A brinicle is limited in size by the depth of the water, the growth of the overlying sea ice fueling its flow, and the surrounding water itself. In 2011, brinicle formation was filmed for the first time. The salinity of the liquid water within the brinicle has been confirmed to vary depending on the temperature of the air. The lower the temperature, the greater the brine concentration. A January 2014 along the coast of the White Sea recorded that at an air temperature of −1 °C the brine salinity was between 30 and 35 psu while the salinity at sea was 28 psu. When the temperature was −12 °C the salinity of the brine increased to between 120 and 156 psu.

==Structure==
At the time of its creation, a brinicle resembles a pipe of ice reaching down from the underside of a layer of sea ice. Inside the pipe is extremely cold and saline water produced by the growth of the sea ice above, accumulated through brine channels. At first, brinicles are very fragile, the walls are thin, but the constant flow of colder brine sustains the brinicle growth and hinders its melt that would be caused by the contact with the less cold surrounding water. As ice accumulates and the walls becomes thicker, brinicles becomes more stable.

A brinicle can, under the proper conditions, reach down to the seafloor. To do so, the supercold brine from the pack ice overhead must continue to flow, the surrounding water must be significantly less saline than the brine, the water cannot be very deep, the overhead sea ice pack must be still, and currents in the area must be minimal or still. If the surrounding water is too saline, its freezing point will be too low to create a significant amount of ice around the brine plume. If the water is too deep, the brinicle is likely to break free under its own weight before reaching the seafloor. If the icepack is mobile or currents too strong, strain will break the brinicle.

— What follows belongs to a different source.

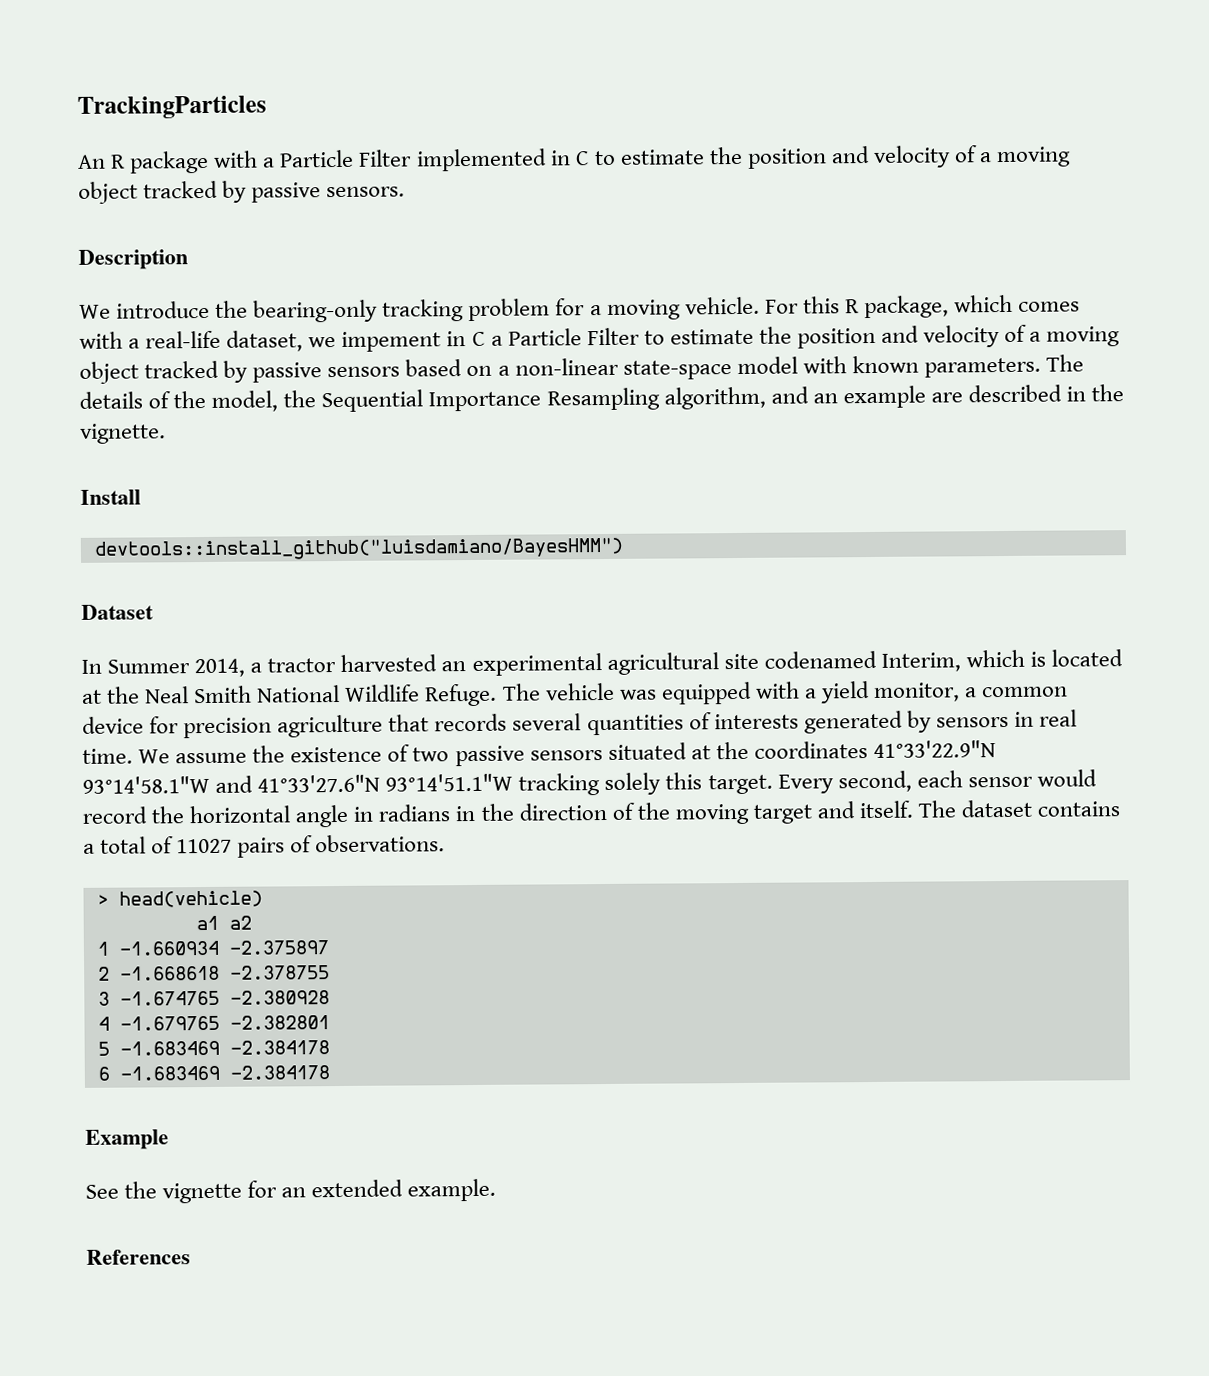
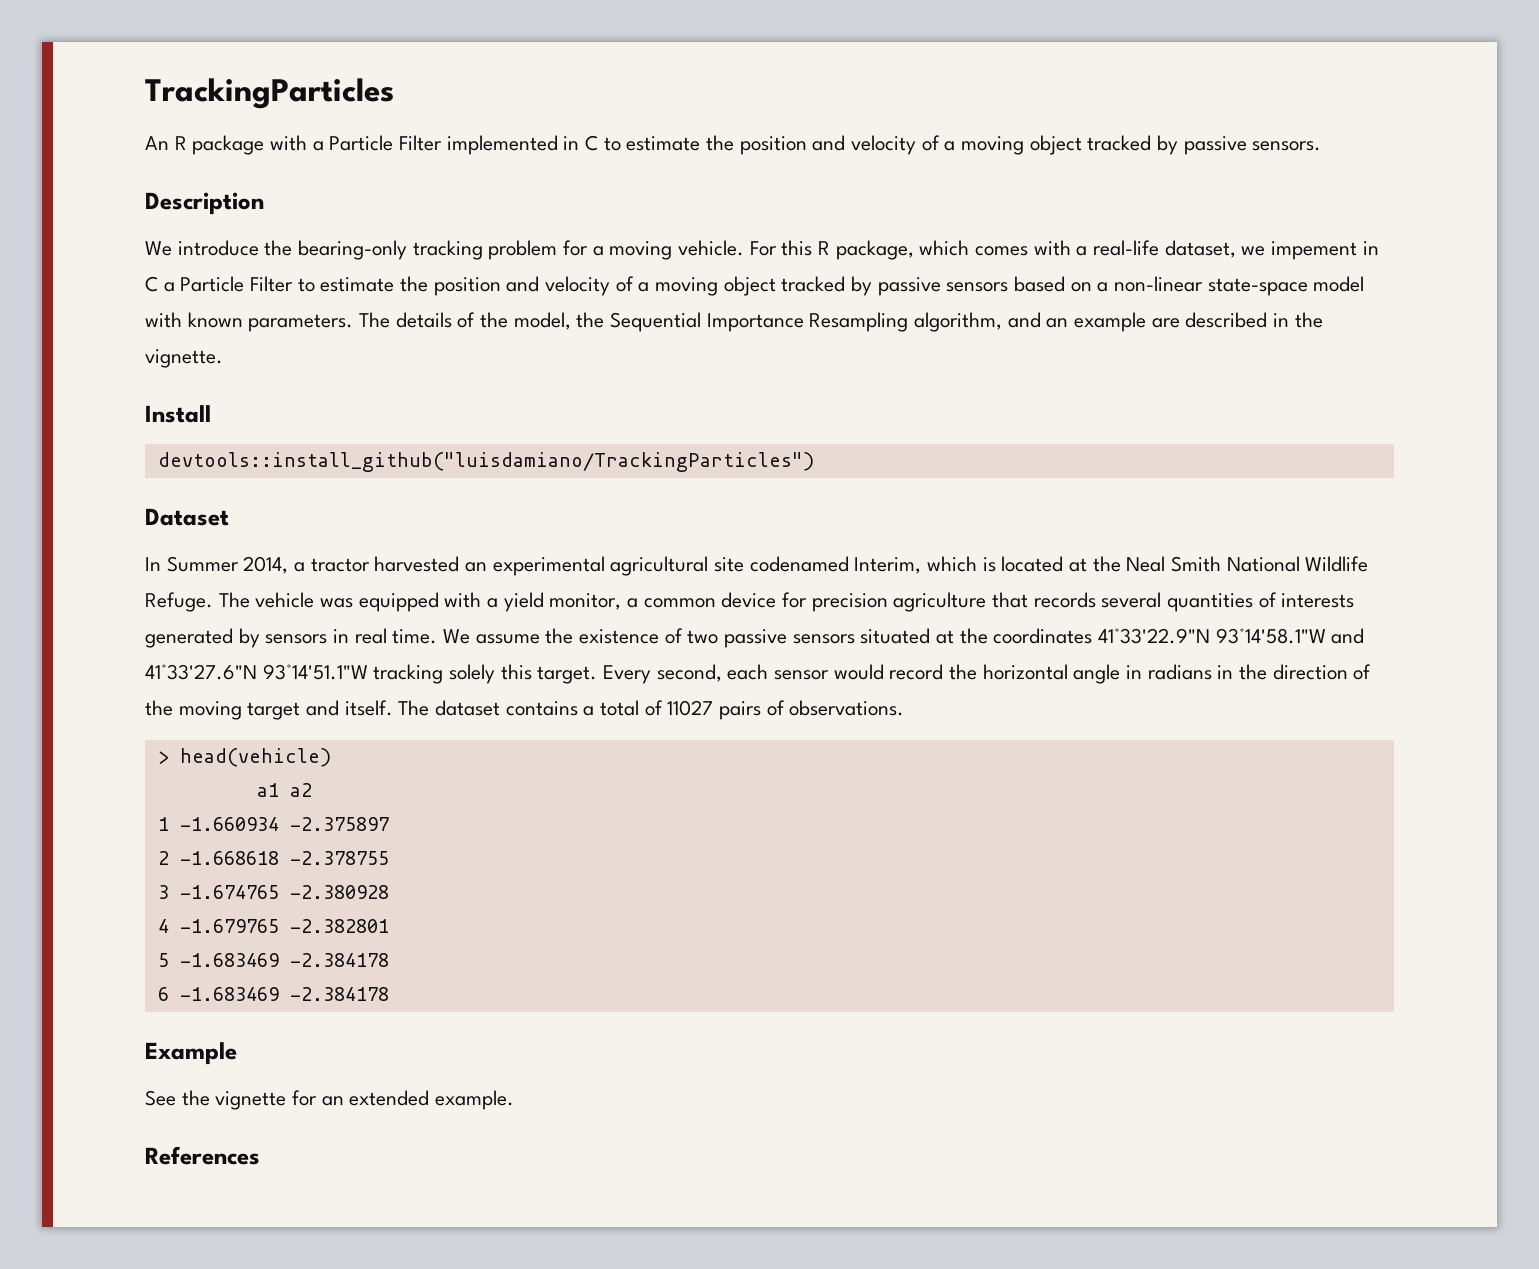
[93,537,624,561] devtools::install_github("luisdamiano/BayesHMM") -> [157,452,814,472] devtools::install_github("luisdamiano/TrackingParticles")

Under the right conditions, including favorable ocean floor topography, a brine pool may be created. However, unlike brine pools created by cold seeps, brinicle brine pools are likely to be very transient as the brine supply will eventually cease.

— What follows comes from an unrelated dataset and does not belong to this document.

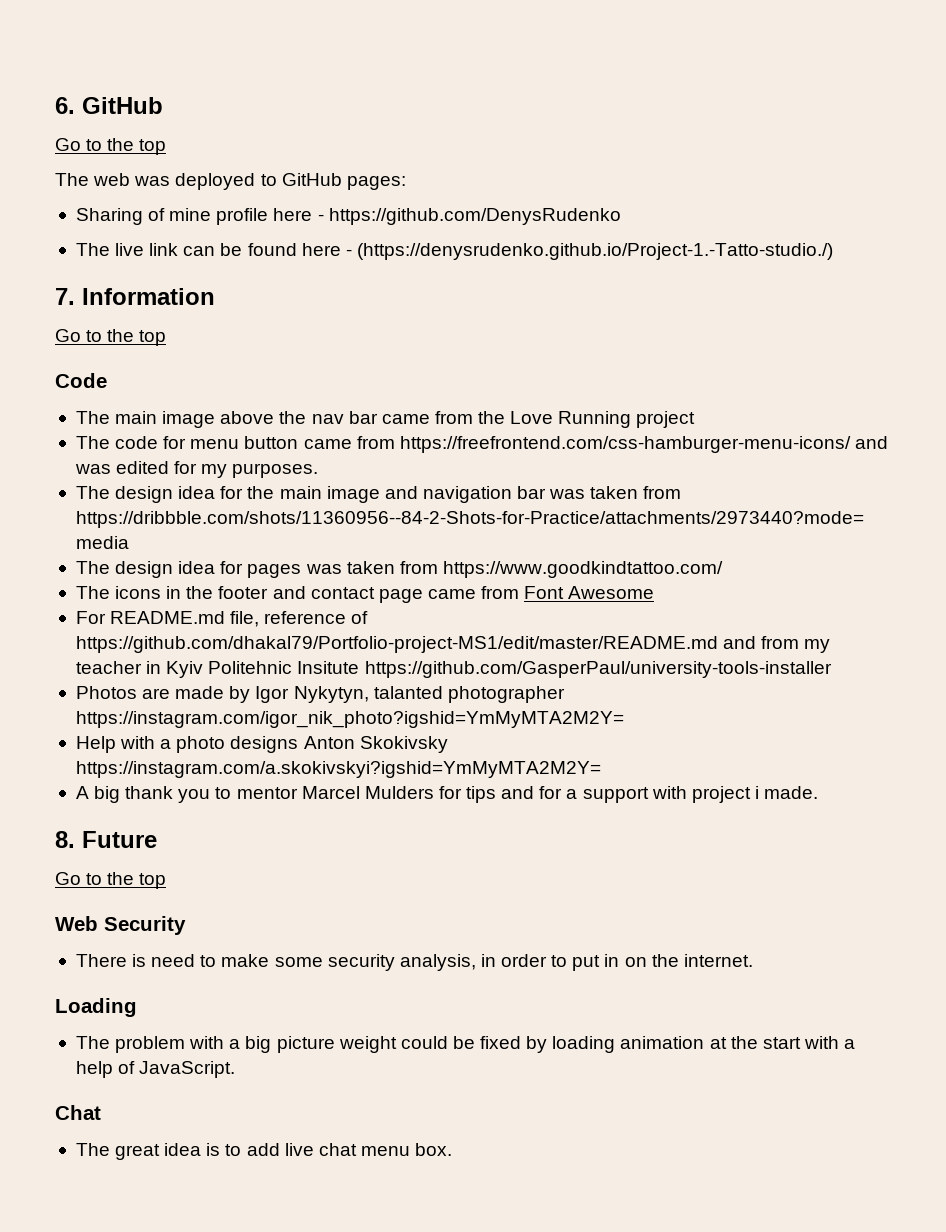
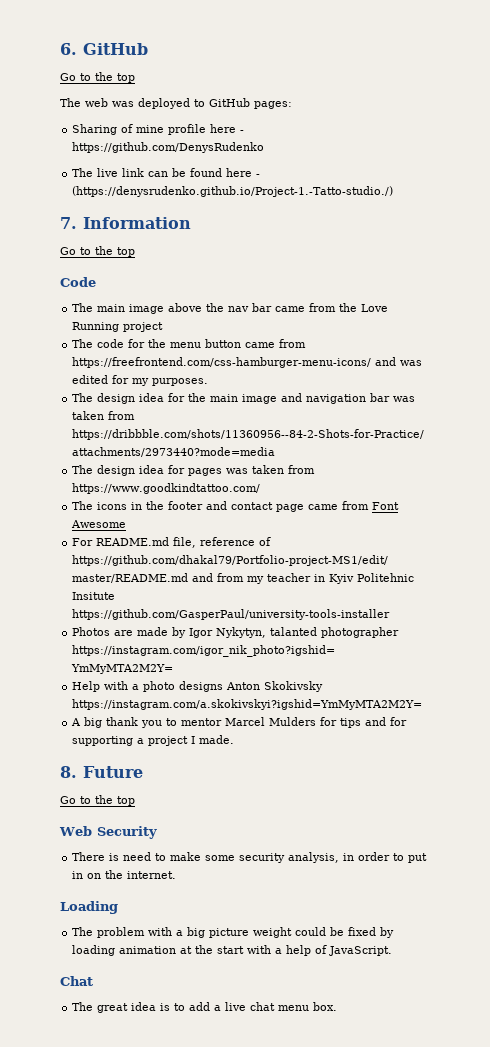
(187, 442) none -> [148,339,167,348] the
[566,786,759,803] a support with project i -> [72,736,196,746] supporting a project I
(280, 1149) none -> [214,1005,222,1011] a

On reaching the seafloor, it will continue to accumulate ice as surrounding water freezes. The brine will travel along the seafloor in a down-slope direction until it reaches the lowest possible point, where it will pool. Any bottom-dwelling sea creatures, including starfish or sea urchins, can be encased in this expanding web of ice and be trapped, ultimately freezing to death.

==Research history==
Brinicles have been known since the 1960s. The generally accepted model of their formation was proposed by the US oceanographer Seelye Martin in 1974. The formation of a brinicle was first filmed in 2011 by producer Kathryn Jeffs and cameramen Hugh Miller and Doug Anderson for the BBC series Frozen Planet. The first numerical model for a brinicle formation was developed in 2023 by researchers at the National University of Colombia in collaboration with the Lawrence Livermore National Laboratory.